PREPARED STATEMENT OF JEREMY ANN BROWN, SOUTH NYACK, NY

    In four days it will be September 21st and on that night in 1994, a psychopath walked into my back yard in South Nyack, New York. He watched me through my dining room window and lurked in the shadows until I walked out of my house to carry garbage to the street. Following that innocent moment in time, I was brutally attacked, beaten, robbed, repeatedly raped and kidnaped for five hours. In four days I will vividly and painfully re-live the terror of facing death at the hands of a paroled murderer.

    My life and the lives of everyone I love were changed forever.

    I am here this morning to report my experience to you.
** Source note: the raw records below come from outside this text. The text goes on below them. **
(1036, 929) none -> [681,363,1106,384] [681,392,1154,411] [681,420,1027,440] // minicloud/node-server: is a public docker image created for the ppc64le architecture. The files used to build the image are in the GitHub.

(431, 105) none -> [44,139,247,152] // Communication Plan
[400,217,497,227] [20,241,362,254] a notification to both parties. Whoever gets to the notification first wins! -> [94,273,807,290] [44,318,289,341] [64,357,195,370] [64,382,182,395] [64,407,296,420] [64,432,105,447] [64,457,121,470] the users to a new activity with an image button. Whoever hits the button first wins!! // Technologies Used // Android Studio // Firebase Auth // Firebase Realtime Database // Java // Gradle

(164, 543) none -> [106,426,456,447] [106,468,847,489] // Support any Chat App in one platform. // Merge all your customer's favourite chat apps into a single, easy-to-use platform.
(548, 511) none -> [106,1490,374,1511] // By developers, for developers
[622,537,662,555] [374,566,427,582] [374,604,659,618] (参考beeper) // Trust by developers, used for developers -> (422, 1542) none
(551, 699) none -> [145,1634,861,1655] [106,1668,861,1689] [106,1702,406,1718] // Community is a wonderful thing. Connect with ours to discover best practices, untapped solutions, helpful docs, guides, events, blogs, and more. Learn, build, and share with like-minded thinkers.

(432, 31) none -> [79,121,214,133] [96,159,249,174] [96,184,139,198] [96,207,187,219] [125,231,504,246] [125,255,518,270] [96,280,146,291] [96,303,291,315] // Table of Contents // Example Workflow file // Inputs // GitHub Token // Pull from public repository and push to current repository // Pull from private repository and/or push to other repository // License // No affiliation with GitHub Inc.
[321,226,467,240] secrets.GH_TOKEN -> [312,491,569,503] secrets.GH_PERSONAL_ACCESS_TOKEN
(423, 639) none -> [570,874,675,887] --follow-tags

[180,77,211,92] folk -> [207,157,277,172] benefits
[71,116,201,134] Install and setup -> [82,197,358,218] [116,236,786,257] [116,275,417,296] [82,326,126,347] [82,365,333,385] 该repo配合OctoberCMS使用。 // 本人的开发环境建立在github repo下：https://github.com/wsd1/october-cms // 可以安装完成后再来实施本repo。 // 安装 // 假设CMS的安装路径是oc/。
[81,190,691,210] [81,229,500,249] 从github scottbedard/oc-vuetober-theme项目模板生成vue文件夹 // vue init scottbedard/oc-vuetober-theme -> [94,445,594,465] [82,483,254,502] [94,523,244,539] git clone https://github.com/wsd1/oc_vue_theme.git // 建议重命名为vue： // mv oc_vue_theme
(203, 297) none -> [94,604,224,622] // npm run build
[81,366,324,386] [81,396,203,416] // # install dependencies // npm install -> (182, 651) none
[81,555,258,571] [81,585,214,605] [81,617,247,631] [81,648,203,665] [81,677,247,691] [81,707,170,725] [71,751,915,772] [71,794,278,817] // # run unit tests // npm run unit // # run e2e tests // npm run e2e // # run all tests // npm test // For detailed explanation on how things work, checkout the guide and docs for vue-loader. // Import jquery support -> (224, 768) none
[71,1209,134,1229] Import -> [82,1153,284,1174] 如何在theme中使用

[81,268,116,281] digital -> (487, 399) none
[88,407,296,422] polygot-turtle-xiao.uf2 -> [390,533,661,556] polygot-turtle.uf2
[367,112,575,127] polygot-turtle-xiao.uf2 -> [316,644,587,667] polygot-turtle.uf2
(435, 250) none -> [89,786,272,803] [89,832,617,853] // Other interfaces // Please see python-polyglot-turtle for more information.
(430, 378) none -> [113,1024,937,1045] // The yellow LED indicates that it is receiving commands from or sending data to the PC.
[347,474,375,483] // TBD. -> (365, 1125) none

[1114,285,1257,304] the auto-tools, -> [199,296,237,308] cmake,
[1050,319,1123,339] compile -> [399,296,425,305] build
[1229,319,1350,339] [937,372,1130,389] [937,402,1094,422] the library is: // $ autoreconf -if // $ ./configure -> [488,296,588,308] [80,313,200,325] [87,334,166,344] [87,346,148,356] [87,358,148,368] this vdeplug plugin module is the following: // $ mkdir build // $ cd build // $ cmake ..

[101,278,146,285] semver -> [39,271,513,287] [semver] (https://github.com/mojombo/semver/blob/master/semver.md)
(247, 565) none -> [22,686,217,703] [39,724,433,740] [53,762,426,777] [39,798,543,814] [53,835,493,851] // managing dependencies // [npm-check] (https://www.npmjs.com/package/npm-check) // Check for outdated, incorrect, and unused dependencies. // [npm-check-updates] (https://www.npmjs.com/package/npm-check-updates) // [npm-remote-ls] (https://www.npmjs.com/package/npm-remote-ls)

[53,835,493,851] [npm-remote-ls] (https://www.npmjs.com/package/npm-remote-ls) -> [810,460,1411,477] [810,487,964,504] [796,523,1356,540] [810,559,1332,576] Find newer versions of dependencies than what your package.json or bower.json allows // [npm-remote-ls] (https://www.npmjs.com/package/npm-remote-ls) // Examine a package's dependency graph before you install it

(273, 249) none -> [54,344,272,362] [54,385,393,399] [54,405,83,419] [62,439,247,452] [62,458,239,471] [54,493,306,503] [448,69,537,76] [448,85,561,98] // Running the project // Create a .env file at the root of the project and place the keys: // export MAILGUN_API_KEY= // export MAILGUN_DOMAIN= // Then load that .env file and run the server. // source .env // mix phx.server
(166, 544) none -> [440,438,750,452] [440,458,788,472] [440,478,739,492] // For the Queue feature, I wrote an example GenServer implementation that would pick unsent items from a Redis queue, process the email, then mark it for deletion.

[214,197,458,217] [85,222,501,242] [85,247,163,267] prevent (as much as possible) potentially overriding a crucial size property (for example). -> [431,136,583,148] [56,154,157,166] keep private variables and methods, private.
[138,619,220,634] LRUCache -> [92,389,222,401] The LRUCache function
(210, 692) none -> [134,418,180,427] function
What happened to me could just as easily happen to your wife, your mother, your daughter, your friend. It could happen because paroled murderers and rapists are released freely into our communities every day and recidivism is a glaring, terrifying fact of the American criminal justice system.

 Page 51       PREV PAGE       TOP OF DOC
    IF ANYONE OF YOU HAD TO ENDURE FOR FIVE MINUTES WHAT I ENDURED FOR FIVE HOURS, IT WOULD BE TOO LONG!

    For five hours I waited to die.

    For five hours I had to guess at what my attacker was going to do. I waited to hear a gun. I waited to feel the edge of a knife. At one point I felt his hands around my neck and knew he was going to strangle me. I prayed I would live but tried to accept the fact that I was going to die. I could not accept the fact that I wasn't going to see my children and my friends ever again.

    I waited for death.

    I have no idea whether or not devastating crimes such as this have touched your lives. I have no idea if you or any of your families have experienced nightmares, loss of freedom, terror. We never had known any violence in our lives. We all live now with anxiety, anger, isolation and uncertainty. I can't begin to explain how this experience has changed my life. But I will tell you that this paroled murderer has taken away my home—a home I had filled with love and life and happiness.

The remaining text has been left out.